[[ RECORDS SHOWN open ]]

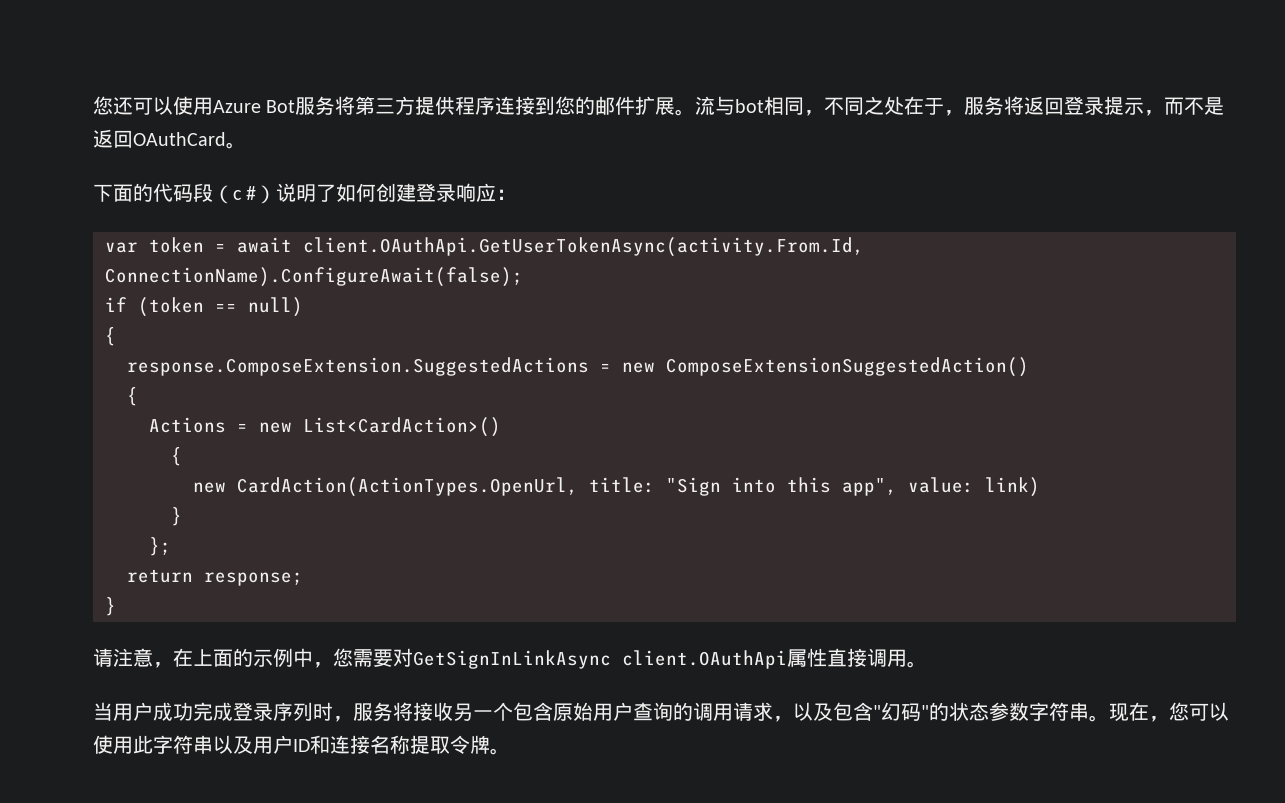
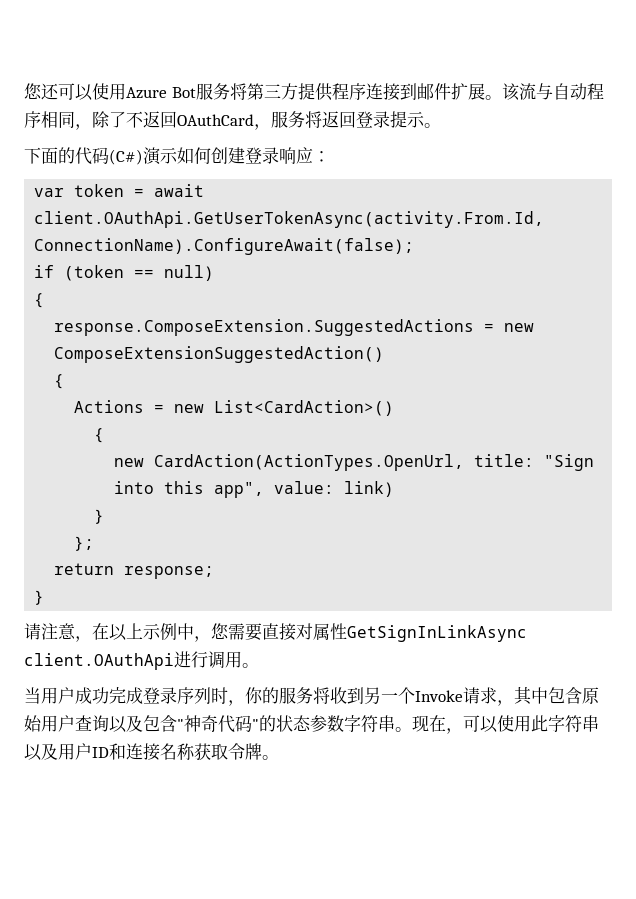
[555,96,596,115] 您的 -> (417, 91) none
[695,96,945,116] 流与bot相同，不同之处在于 -> [501,83,604,101] [24,111,254,130] 该流与自动程序相同，除了不返回OAuthCard
[1144,97,1225,116] [93,129,226,148] ，而不是返回OAuthCard -> (425, 119) none
[193,183,337,204] 段（c #）说明了 -> [109,147,178,165] (C#)演示
[193,648,253,667] 上面的 -> [109,623,143,641] 以上
[393,648,867,669] 对GetSignInLinkAsync client.OAuthApi属性直接 -> [262,623,527,642] [24,651,208,670] 直接对属性GetSignInLinkAsync client.OAuthApi进行
[353,702,513,721] 服务将接收另一个 -> [245,686,548,706] 你的服务将收到另一个Invoke请求，其中
[673,702,793,722] 的调用请求， -> (109, 723) none
[881,702,901,721] 幻 -> [184,715,235,733] 神奇代
[1169,702,1189,721] 您 -> (463, 731) none
[410,735,430,754] 提 -> [194,743,211,760] 获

[[ RECORDS SHOWN closed ]]

■ PROBLEM TO SOLVE
Return precisely the lines of the records, starting with the line that holds "[673,702,793,722] 的调用请求， -> (109, 723) none" and ending with the last one.

■ SOLUTION BELOW
[673,702,793,722] 的调用请求， -> (109, 723) none
[881,702,901,721] 幻 -> [184,715,235,733] 神奇代
[1169,702,1189,721] 您 -> (463, 731) none
[410,735,430,754] 提 -> [194,743,211,760] 获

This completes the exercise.